Estrela de xerife

Ziraldo baixou hospital e começaram os ataques nas redes sociais: “esquerdopata”, “sempre mamou na Lei Rouanet”, “ganha bolsa ditadura”, “nunca foi preso”. Fiquei assustado, embora este tipo de comportamento esteja tão na moda que mesmo o papa Francisco não escapa da acusação de “comunista”. Se Chicão, que é papa, sofre ataque deste nível, nada a estranhar que chamem Adolf Hitler de esquerdista. Ou que digam que a terra é plana. Ou que Jair e Hadade sejam transpostos da Bíblia como personagens da disputa eleitoral brasileira.

No caso particular do Ziraldo, lembre-se de que criou personagens de histórias em quadrinhos infanto-juvenis brasileiros antes de Maurício de Souza – Pererê e sua Turma, com onça, tatu, saci e muito mais da nossa cultura, disputando pela primeira vez espaço com Mickey, Donald etc. Nem havia Lei Rouanet. Era Ziraldo quem assinava, todos os anos, os cartazes da Feira da Providência organizada pela igreja católica. E desenhava para os anúncios da Caixa Econômica Federal, o que lhe rendeu acusações de servir aos militares. Sim, porque tudo isso foi durante os 21 anos de ditadura militar.

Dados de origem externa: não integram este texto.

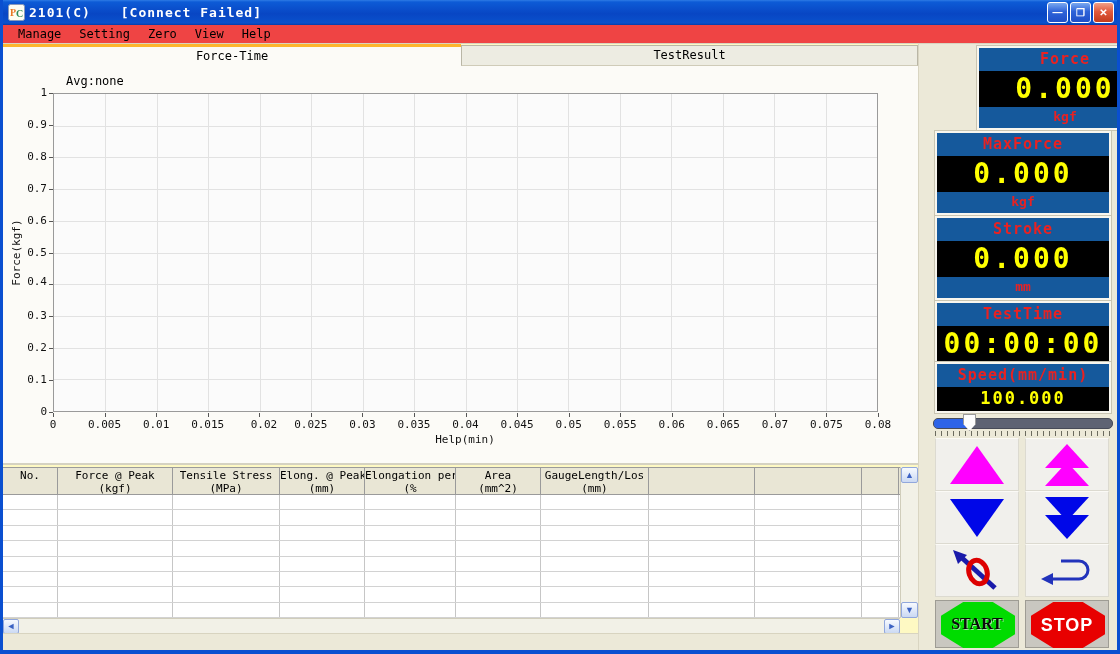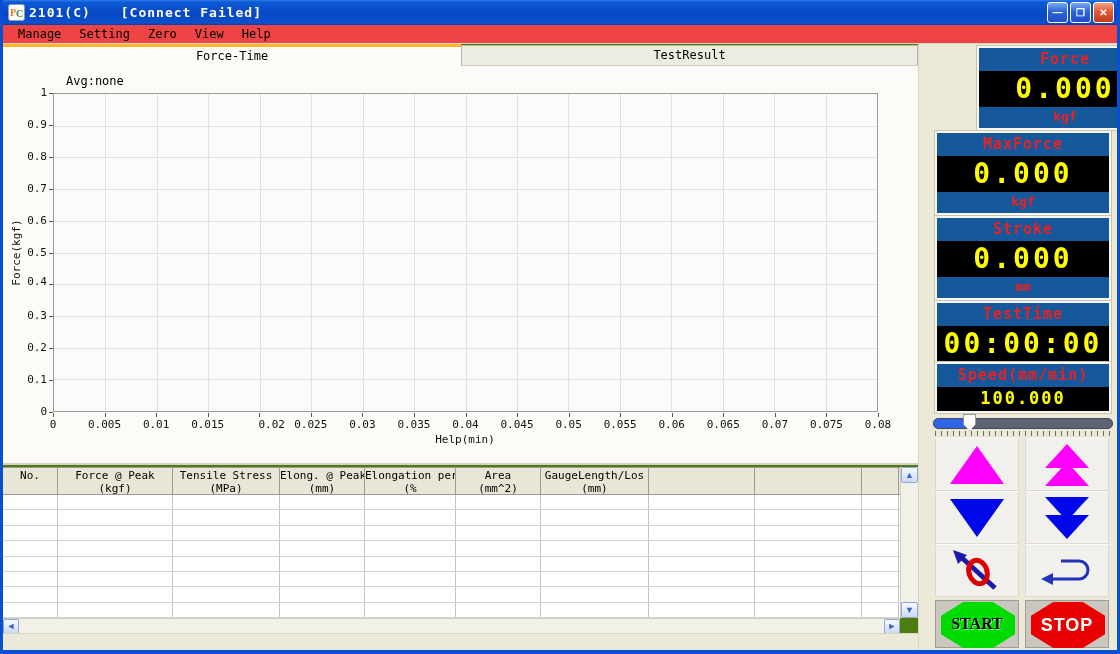--- a/index.html
+++ b/index.html
@@ -21,21 +21,21 @@
     background:linear-gradient(180deg,#7AA9F0 0%,#2E63D8 45%,#1E4FC8 100%);
     color:#fff; font-size:10px; font-weight:bold; line-height:17px; text-align:center; padding:0; }
   .win-btn.close { background:linear-gradient(180deg,#F0A088 0%,#E25A3C 45%,#C33C1E 100%); }
 
   
   .menubar { position:absolute; left:0; top:25px; right:0; height:19px; background:#ef4444;
     border-bottom:1px solid #D8D4C0; display:flex; align-items:center; padding-left:6px; }
   .menu-item { font-size:12px; color:#000; padding:0 9px; cursor:default; }
 
   
-  .left-area  { position:absolute; left:0; top:44px; width:915px; height:606px; background:#4d7c0f; }
+  .left-area  { position:absolute; left:0; top:44px; width:915px; height:606px; background:#fef9c3; }
   .right-panel{ position:absolute; left:915px; top:44px; right:0; height:606px; background:#ECE9D8;
                 border-left:1px solid #D9D5C2; }
   .bottom-border { position:absolute; left:0; right:0; bottom:0; height:4px; background:#0A4FD0; }
 
   
   .tabbar { position:absolute; left:0; top:0; width:915px; height:22px; display:flex; }
   .tab { height:22px; text-align:center; font-size:12px; line-height:19px; cursor:pointer; color:#000; }
   .tab.active { width:458px; background:#FCFBF7; border-top:3px solid #FDB52E; font-weight:normal; }
   .tab.inactive { width:457px; background:#EDECE2; border:1px solid #B9B6A6; border-bottom:1px solid #CFCBB8;
                   margin-top:1px; height:21px; line-height:19px; }
@@ -194,21 +194,21 @@
       <div id="ticks">
           <div class="xtickmark" style="left: 50px;"></div>
           <div class="xtick-label" style="left: 22px;">0</div>
           <div class="xtickmark" style="left: 101.562px;"></div>
           <div class="xtick-label" style="left: 73.5625px;">0.005</div>
           <div class="xtickmark" style="left: 153.125px;"></div>
           <div class="xtick-label" style="left: 125.125px;">0.01</div>
           <div class="xtickmark" style="left: 204.688px;"></div>
           <div class="xtick-label" style="left: 176.688px;">0.015</div>
           <div class="xtickmark" style="left: 256.25px;"></div>
-          <div class="xtick-label" style="left: 226px; text-align: right;">0.02</div>
+          <div class="xtick-label" style="left: 233px;">0.02</div>
           <div class="xtickmark" style="left: 307.812px;"></div>
           <div class="xtick-label" style="left: 279.812px;">0.025</div>
           <div class="xtickmark" style="left: 359.375px;"></div>
           <div class="xtick-label" style="left: 331.375px;">0.03</div>
           <div class="xtickmark" style="left: 410.938px;"></div>
           <div class="xtick-label" style="left: 382.938px;">0.035</div>
           <div class="xtickmark" style="left: 462.5px;"></div>
           <div class="xtick-label" style="left: 434.5px;">0.04</div>
           <div class="xtickmark" style="left: 514.062px;"></div>
           <div class="xtick-label" style="left: 486.062px;">0.045</div>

Escrevo sobre Ziraldo para falar do Brasil que está cada dia menos nosso, menos brasileiro, menos Ziraldo que, junto com a turma do Pasquim, também foi preso e embora não tenha sido torturado nem morto, ganhou na justiça o direito à reparação, como Jaguar e muitos jornalistas perseguidos. Pode-se questionar a criação da reparação, o valor, o caráter da pessoa que a recebe, mas não se deve fazer as acusações mais disparatadas sobre quem a recebe simplesmente pelo fato de recebê-la, nem atribuir aos petistas sua criação, porque a reparação vem de Fernando Henrique Cardoso, o socialdemocrata do mercado.

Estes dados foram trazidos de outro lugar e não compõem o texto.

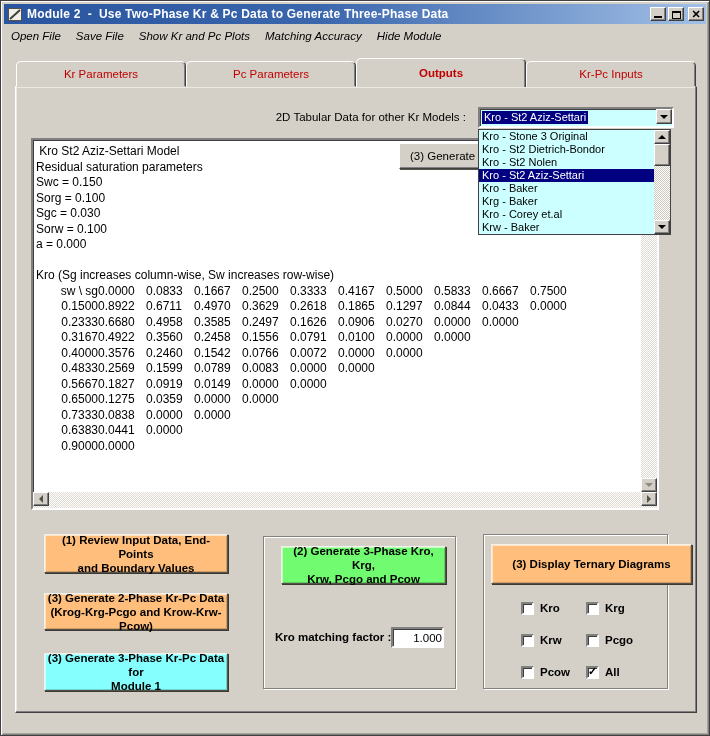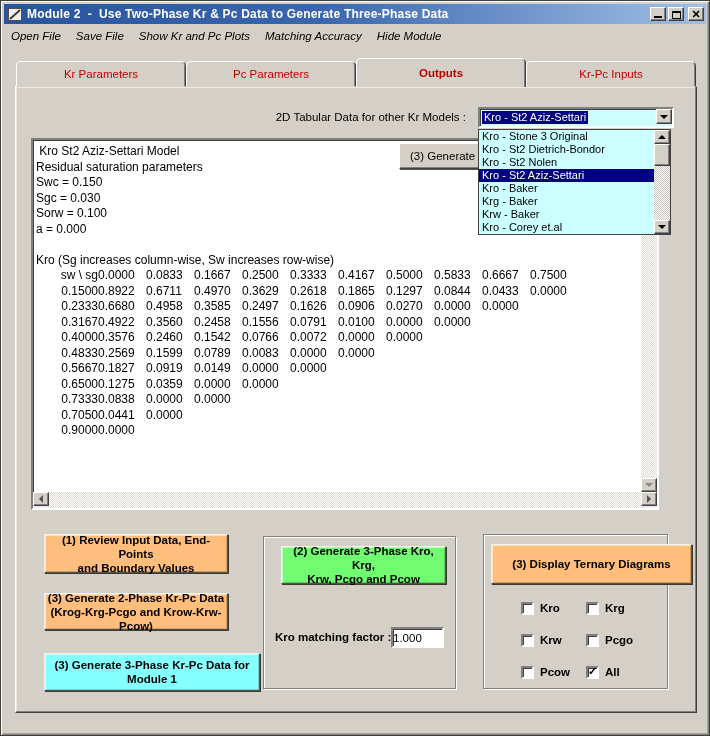--- a/index.html
+++ b/index.html
@@ -90,30 +90,30 @@
   
   .big-btn{position:absolute;border:1px solid;border-color:#f4f1ea #55524a #55524a #f4f1ea;
            box-shadow:1px 1px 0 #3c3832, inset 1px 1px 0 rgba(255,255,255,.55), inset -1px -1px 0 rgba(0,0,0,.18);
            font-size:11.5px;font-weight:bold;color:#000;display:flex;align-items:center;justify-content:center;
            text-align:center;white-space:pre-line;line-height:14px;cursor:default;padding:2px;}
   .orange{background:var(--orange);}
   .greenbg{background:var(--green);}
   .cyanbg{background:var(--cyanBtn);}
   .btn-review{left:43px;top:533px;width:184px;height:39px;}
   .btn-gen2{left:43px;top:592px;width:184px;height:37px;}
-  .btn-gen3m1{left:43px;top:652px;width:216px;height:38px;}
+  .btn-gen3m1{left:43px;top:652px;width:184px;height:38px;}
   .grpbox{position:absolute;border:1px solid #84827a;box-shadow:1px 1px 0 #fff, inset 1px 1px 0 #fff;}
   .grp-mid{left:262px;top:535px;width:193px;height:153px;}
   .grp-right{left:482px;top:533px;width:185px;height:155px;}
   .btn-gen3{left:280px;top:545px;width:165px;height:38px;}
   .btn-ternary{left:490px;top:543px;width:201px;height:40px;}
   .match-label{position:absolute;left:274px;top:630px;font-size:11.5px;font-weight:bold;color:#000;}
   .match-field{position:absolute;left:390px;top:626px;width:53px;height:21px;background:#fff;
                border:2px solid;border-color:#808080 #fff #fff #808080;box-shadow:inset 1px 1px 0 #404040;
-               font-size:11.5px;color:#000;text-align:left;padding:0;outline:none;}
+               font-size:11.5px;color:#000;text-align:right;padding:0;outline:none;}
   .cb-grid{position:absolute;left:520px;top:601px;width:140px;display:grid;
            grid-template-columns:65px 65px;grid-auto-rows:32px;}
   .cb-item{display:flex;align-items:flex-start;gap:6px;cursor:default;}
   .cb-box{width:13px;height:13px;background:#fff;flex:0 0 auto;position:relative;
           border:2px solid;border-color:#808080 #fff #fff #808080;box-shadow:inset 1px 1px 0 #404040;}
   .cb-mark{display:none;position:absolute;left:0px;top:-3px;font-size:11px;font-weight:bold;color:#000;}
   .cb-item.on .cb-mark{display:block;}
   .cb-label{font-size:11.5px;font-weight:bold;color:#000;line-height:13px;}
 </style>
 </head>
@@ -161,20 +161,21 @@
 
   <div class="gen-btn">(3) Generate</div>
 
   <div class="ta">
     <div class="ta-content">
       <div>
 
       <div class="ta-line"> Kro St2 Aziz-Settari Model</div>
           <div class="ta-line">Residual saturation parameters</div>
           <div class="ta-line">Swc = 0.150</div>
+          <div class="ta-line">Sorg = 0.100</div>
           <div class="ta-line">Sgc = 0.030</div>
           <div class="ta-line">Sorw = 0.100</div>
           <div class="ta-line">a = 0.000</div>
           <div class="ta-line"></div>
         </div>
       <div class="ta-line">Kro (Sg increases column-wise, Sw increases row-wise)</div>
       <div class="ta-row">
         <span class="c0">sw \ sg</span>
         <span style="display:flex">
 
@@ -294,21 +295,21 @@
             <span class="c0">0.7333</span>
             <span style="display:flex">
 
             <span class="cv">0.0838</span>
               <span class="cv">0.0000</span>
               <span class="cv">0.0000</span>
             </span>
           </div>
 
           <div class="ta-row">
-            <span class="c0">0.7050</span>
+            <span class="c0">0.6383</span>
             <span style="display:flex">
 
             <span class="cv">0.0441</span>
               <span class="cv">0.0000</span>
             </span>
           </div>
 
           <div class="ta-row">
             <span class="c0">0.9000</span>
             <span style="display:flex">
@@ -345,22 +346,22 @@
 
   <div class="ddlist">
     <div>
 
     <div class="dd-item">Kro - Stone 3 Original</div>
         <div class="dd-item">Kro - St2 Dietrich-Bondor</div>
         <div class="dd-item">Kro - St2 Nolen</div>
         <div class="dd-item sel">Kro - St2 Aziz-Settari</div>
         <div class="dd-item">Kro - Baker</div>
         <div class="dd-item">Krg - Baker</div>
+        <div class="dd-item">Kro - Corey et.al</div>
         <div class="dd-item">Krw - Baker</div>
-        <div class="dd-item">Kro - Corey et.al</div>
       </div>
     <div class="dd-sb">
       <span class="sb-btn" style="top:0">
           <span class="arr-up"></span>
         </span>
       <span class="dd-thumb"></span>
       <span class="sb-btn" style="bottom:0">
           <span class="arr-down"></span>
         </span>
     </div>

O que me causa espanto, de fato, é que não se ouve uma voz sequer a condenar militares torturadores, o coronel Brilhante Ustra, os assassinos civis da ditadura, o delegado Sérgio Fleury, os empresários que financiaram a repressão, Henning Albert Boilesen, ou os ladrões que metem a mão nas nossas reservas há séculos. O que me espanta é que o Brasil resiste ao tempo, o Brasil não aceita a contemporaneidade. É anacrônico. Pessoas são acusadas de serem “socialistas”, “comunistas”, “petistas” e “esquerdopatas”, como se isso fosse ilegal ou imoral. São acusações com ares de ofensa grave, o fato de manter preocupações sociais não revela maturidade política. Por mais que todos os estudos mundiais apontem para a melhor distribuição de riqueza como fator de estabilidade, segurança e felicidade de qualquer povo, no Brasil prega-se a liberação das armas para combater a violência urbana e rural.

Ninguém quer saber do que aconteceu, da história verdadeira, vivemos dentro de um viés antigo demais na sociedade brasileira, um desvio que vem do descobrimento, passa pela escravidão, as revoltas dos quilombos, as rebeliões sociais, a independência, a república. Tudo tem um sabor açucarado de ficção mal contada que repetimos de geração em geração, como papagaios. O Brasil não sabe, não quer saber e tem raiva de quem sabe.

O Brasil é o produto mais bem acabado da moderna colonização americana no mundo inteiro. De toda parte os olhos recaem sobre este pedaço de América Latina tão diferente dos demais vizinhos. O único a falar uma língua estranha, a “última flor do Lácio inculta e bela”, o que nos isola ainda mais dos irmãos hispânicos. Somos duas centenas de milhões de pessoas a torcer para que não tenhamos caráter, personalidade, vontade e soberania próprios. Cercados de hispânicos, traduzimos para o inglês mensagens no aeroporto, no metrô, no VLT, em toda parte. Fazemos publicidade em inglês, queremos ser americanos, morar em Miami, ter revólver e estrela de xerife que vem na embalagem do Toddy. Nossa cultura virou fantasma, festejamos Halloween e não sabemos quem é o Macunaíma do Mário de Andrade, ou o Tininim do Ziraldo, que é tratado como um estranho, um “esquerdopata” aproveitador. Uma lástima.